HaMoked to the Knesset: the Citizenship and Entry into Israel Law should not be extended

Ahead of June 30, 2017, the expiration date of the Citizenship and Entry in to Israel Law, the government passed its request to extend the law for review by the joint committee of the Foreign Affairs and Defense Committee and the Internal Affairs Committee that was to provide its recommendation on the matter to the Knesset plenum. At the end of the hearing held on May 29, 2017, the joint committee recommended the law be extended as it was.

Following the recommendation to extend the law – now for the 14th year(!), HaMoked sent a letter to the Knesset legal advisor, reiterating its staunch position that the Citizenship and Entry into Israel law was unconstitutional and must be voided.

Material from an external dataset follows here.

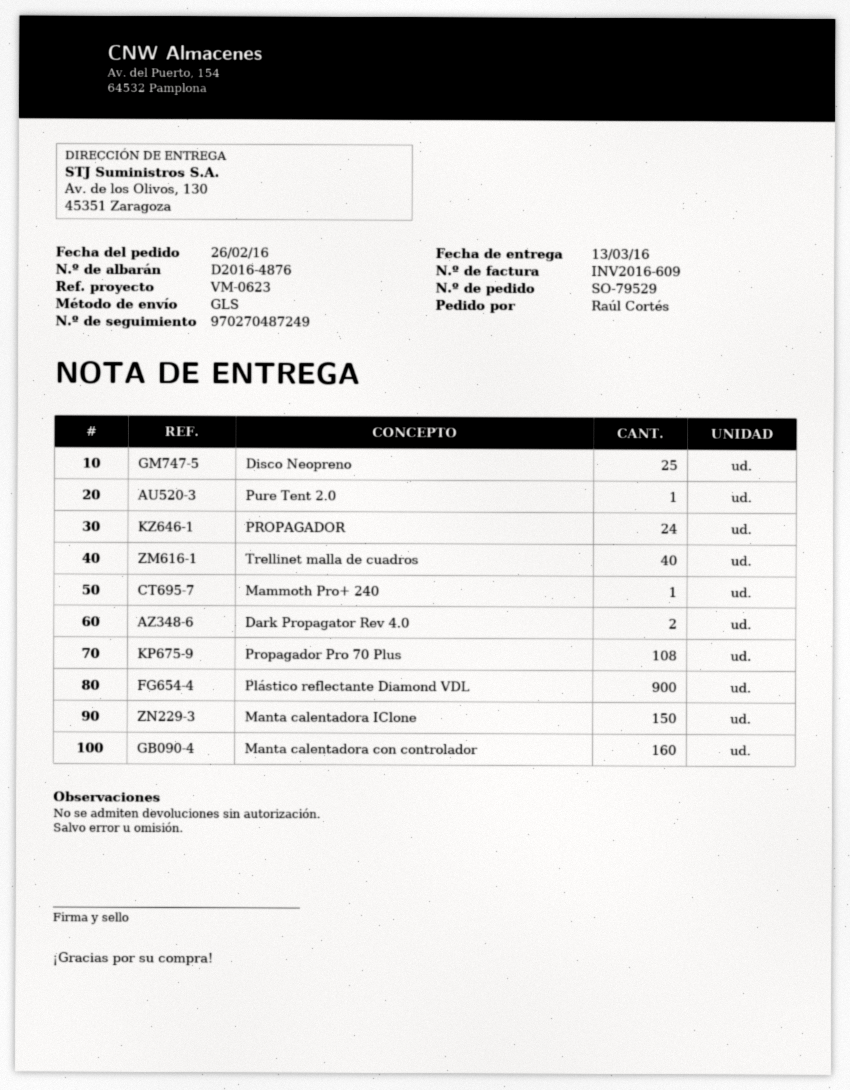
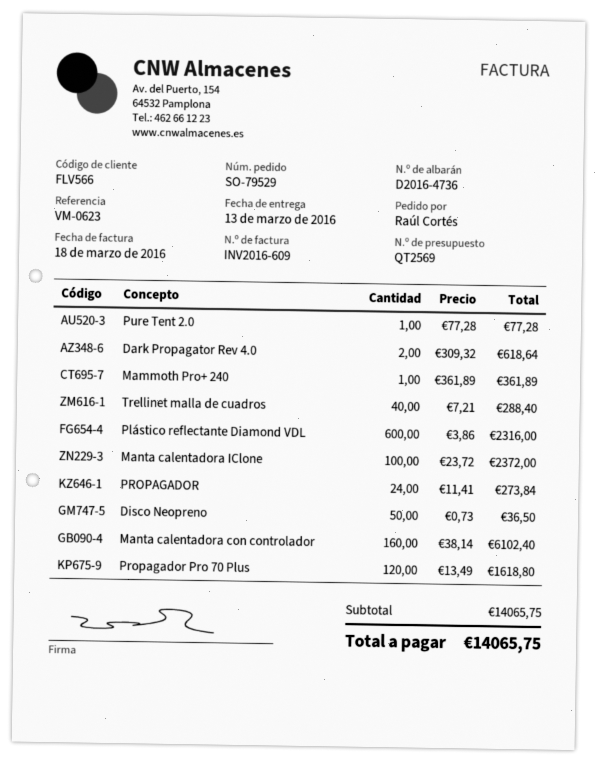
delivery note number: D2016-4876 -> D2016-4736
Disco Neopreno: 25 -> 50
Propagador Pro 70 Plus: 108 -> 120
Plástico reflectante Diamond VDL: 900 -> 600
Manta calentadora IClone: 150 -> 100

HaMoked went on to say that as it appeared that the legislator was not about to cancel the law at present, the Knesset should at least oppose the validity extension of the law in its current form, which needless harmed the rights of minors and adults in certain age groups.

HaMoked noted that the law in its present form left Palestinian minors aged 14-18, who have one Israeli resident parent and another who is a resident of the OPT, without status or social security rights in Israel, despite the fact that data of the security establishment did not point to an increased “security risk” emanating from this population. Thus also with regard to the population of adult Palestinians – women over 50 and men over 55 – taking part in the family unification procedure or applying for Israeli status on humanitarian grounds. HaMoked pointed out that the state had been persistently refusing to give such people status and social security rights in Israel, even after they had been living in Israel lawfully for many years – ostensibly on security grounds – while allowing Palestinians from the OPT in the same age groups to enter Israel on a daily basis and without restriction.

HaMoked stresses that approval of the law in its current form, despite the difficulties surrounding the data presented in the joint committee’s recent hearings, would indicate that the matter is not being considered with due gravity but carried out automatically, without any attempt to limit the scope of the harm the law causes to various populations.